• _Problem details_: Report each line of the data that has "Suzuki" somewhere in it.

• _Stored data entries_:

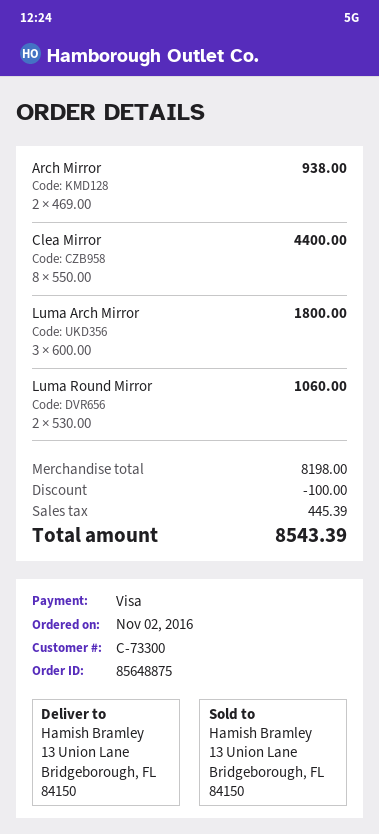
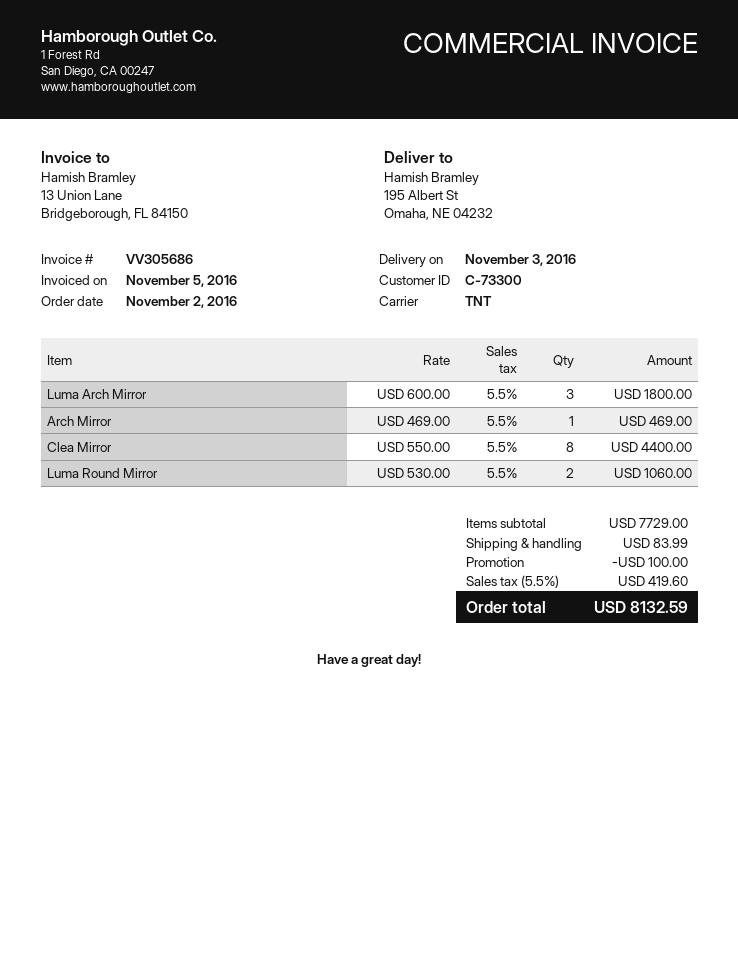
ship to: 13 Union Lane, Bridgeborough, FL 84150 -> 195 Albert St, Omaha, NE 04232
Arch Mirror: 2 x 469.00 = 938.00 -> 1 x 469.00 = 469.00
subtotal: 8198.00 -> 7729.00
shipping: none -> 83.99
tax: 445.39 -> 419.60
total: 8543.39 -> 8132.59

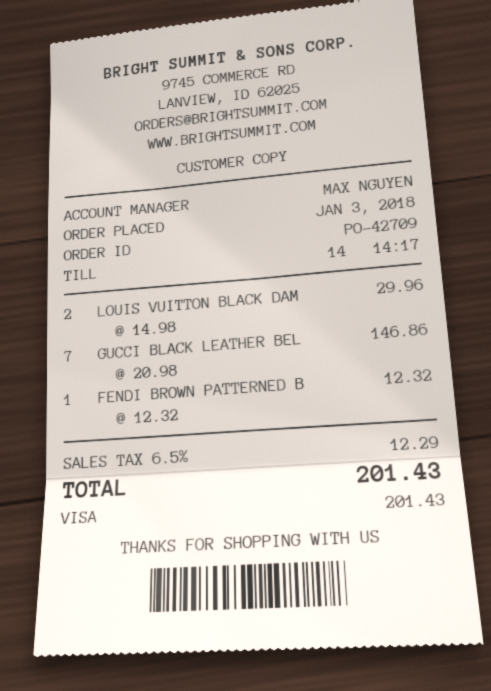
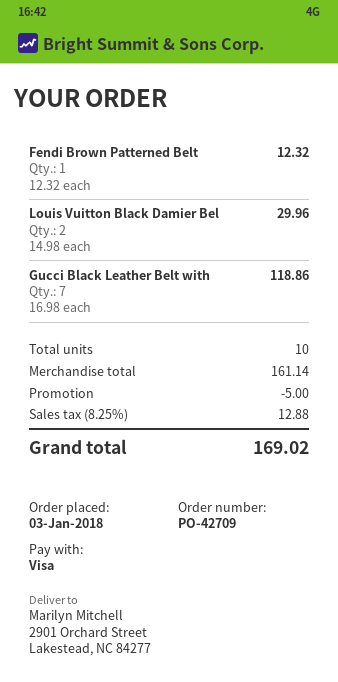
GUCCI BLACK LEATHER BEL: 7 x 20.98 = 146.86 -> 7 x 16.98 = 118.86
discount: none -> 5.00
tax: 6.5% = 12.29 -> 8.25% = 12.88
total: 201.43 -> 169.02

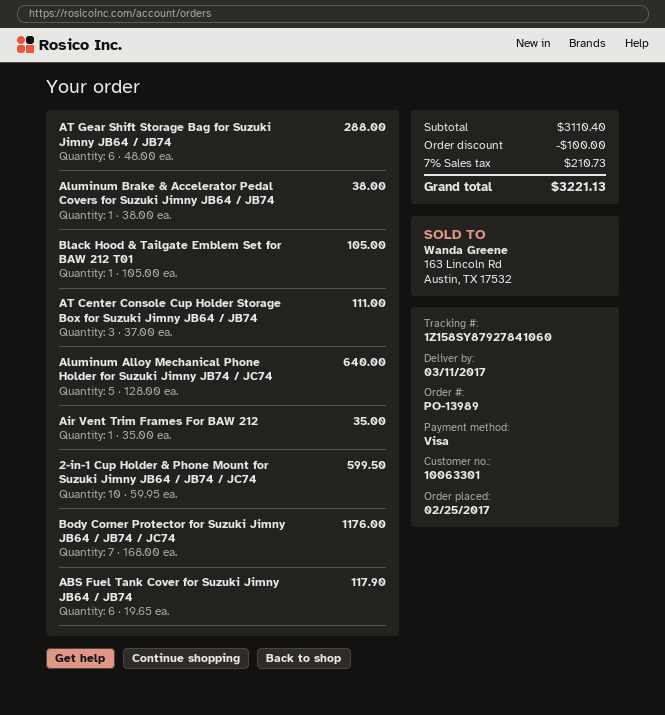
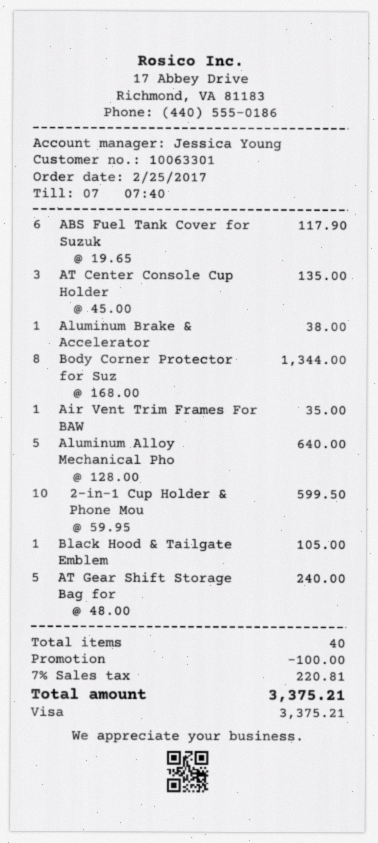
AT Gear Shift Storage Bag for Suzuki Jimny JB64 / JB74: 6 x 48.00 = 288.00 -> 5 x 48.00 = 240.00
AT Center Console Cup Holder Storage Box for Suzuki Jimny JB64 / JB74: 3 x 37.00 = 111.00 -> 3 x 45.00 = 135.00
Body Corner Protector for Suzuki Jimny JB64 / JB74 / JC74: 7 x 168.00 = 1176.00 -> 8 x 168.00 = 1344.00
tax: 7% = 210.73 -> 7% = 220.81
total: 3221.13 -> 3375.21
==
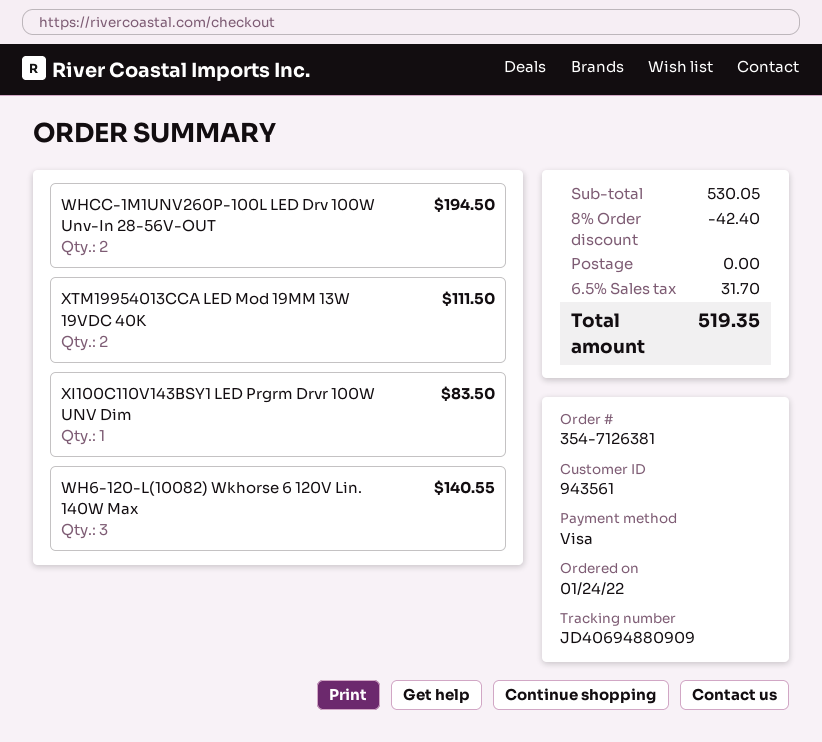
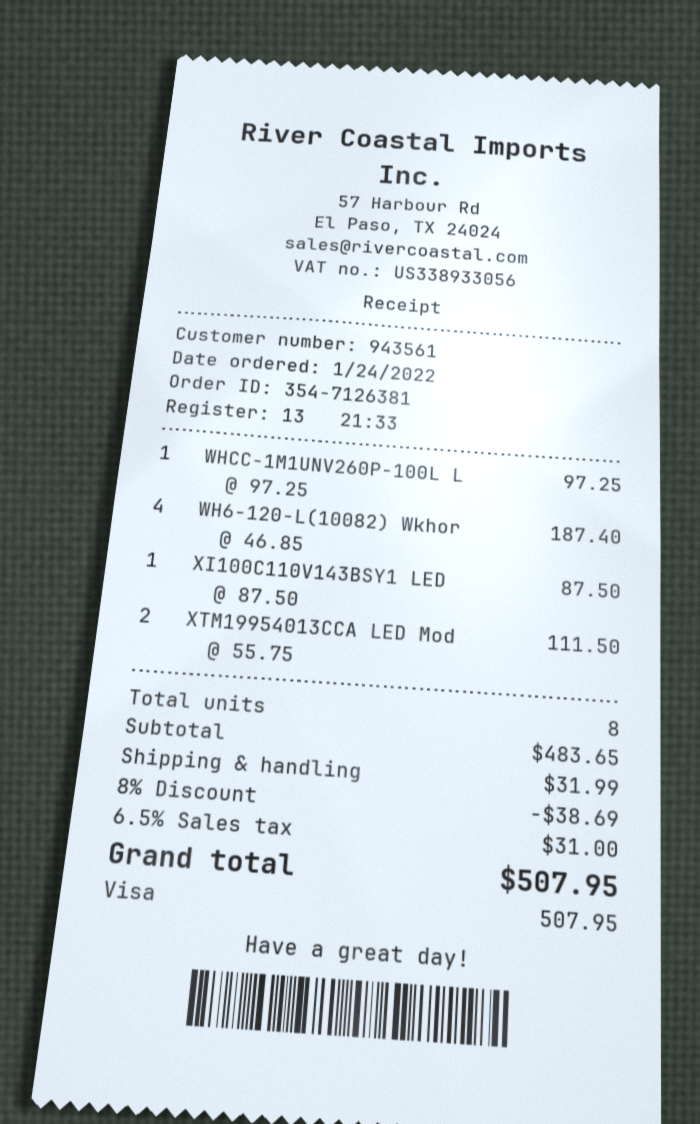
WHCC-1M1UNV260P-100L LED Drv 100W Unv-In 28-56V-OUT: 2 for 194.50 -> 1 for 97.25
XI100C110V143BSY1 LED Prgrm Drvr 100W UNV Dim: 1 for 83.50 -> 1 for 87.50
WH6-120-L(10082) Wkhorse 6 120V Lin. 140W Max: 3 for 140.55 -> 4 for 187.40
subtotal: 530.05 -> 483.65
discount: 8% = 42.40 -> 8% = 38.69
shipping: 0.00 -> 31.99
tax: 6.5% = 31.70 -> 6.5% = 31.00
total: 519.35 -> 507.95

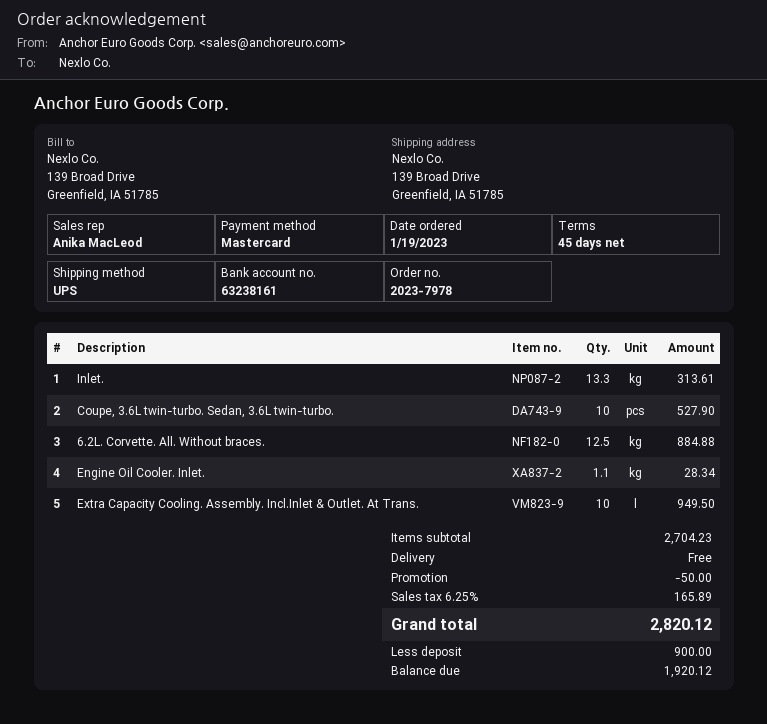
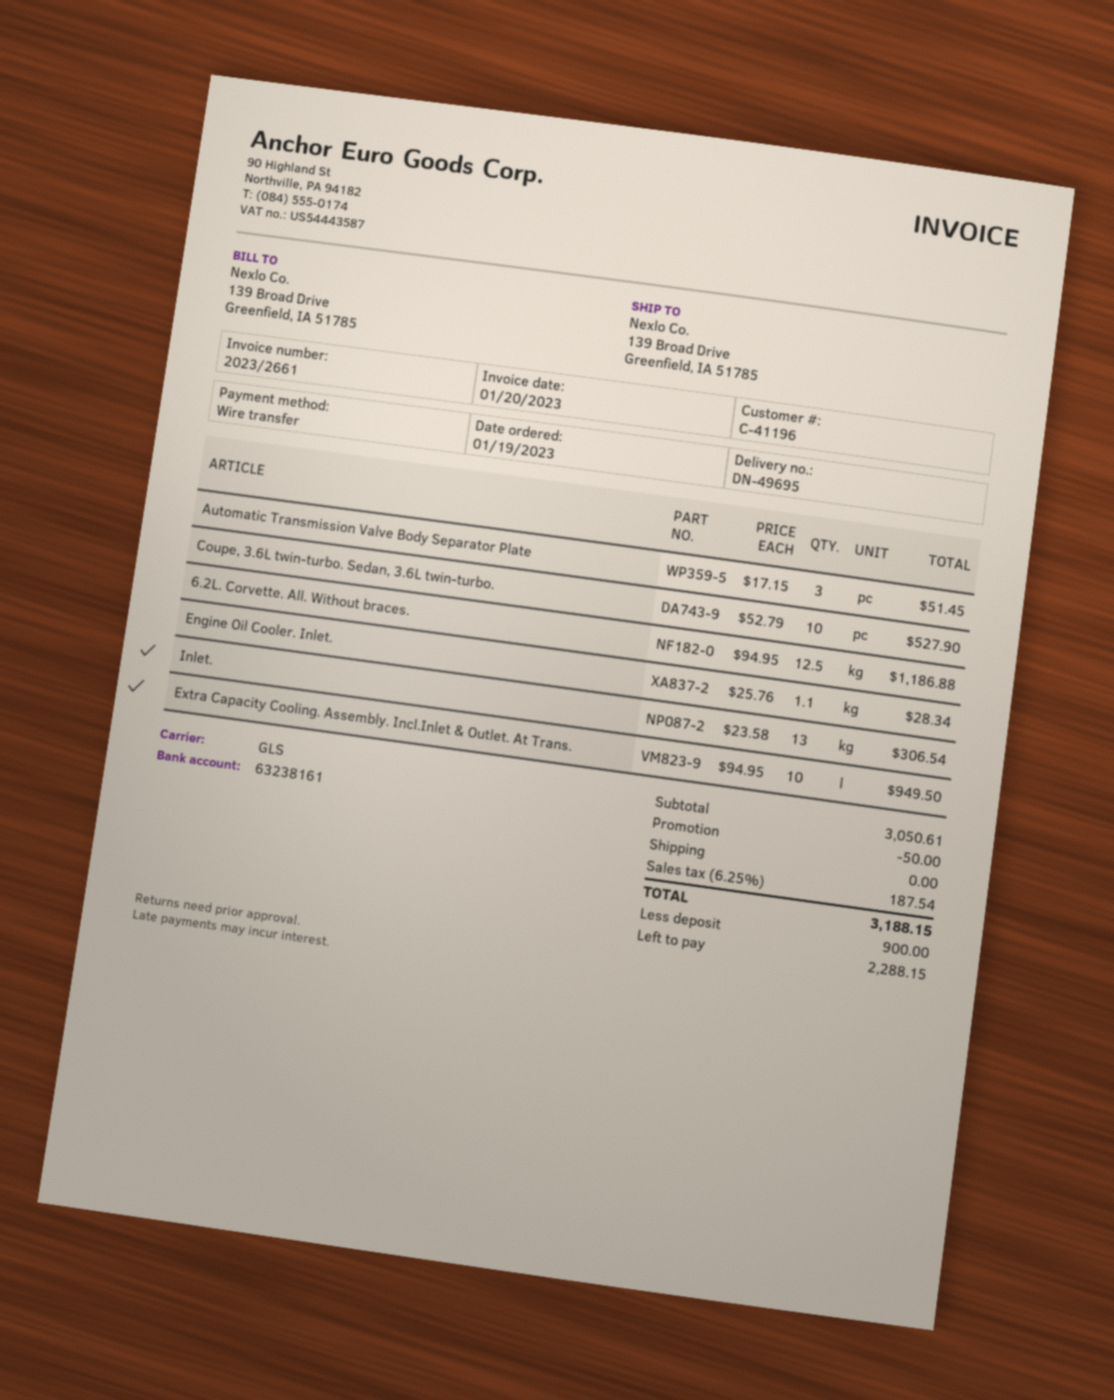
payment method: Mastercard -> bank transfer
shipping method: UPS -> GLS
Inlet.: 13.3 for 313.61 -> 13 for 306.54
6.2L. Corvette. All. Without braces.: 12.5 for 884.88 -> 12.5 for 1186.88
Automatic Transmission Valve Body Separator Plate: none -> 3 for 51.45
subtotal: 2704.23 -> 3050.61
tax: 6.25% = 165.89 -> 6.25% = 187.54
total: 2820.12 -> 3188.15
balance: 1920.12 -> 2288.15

• _Answer to this task_:
AT Gear Shift Storage Bag for Suzuki Jimny JB64 / JB74: 6 x 48.00 = 288.00 -> 5 x 48.00 = 240.00
AT Center Console Cup Holder Storage Box for Suzuki Jimny JB64 / JB74: 3 x 37.00 = 111.00 -> 3 x 45.00 = 135.00
Body Corner Protector for Suzuki Jimny JB64 / JB74 / JC74: 7 x 168.00 = 1176.00 -> 8 x 168.00 = 1344.00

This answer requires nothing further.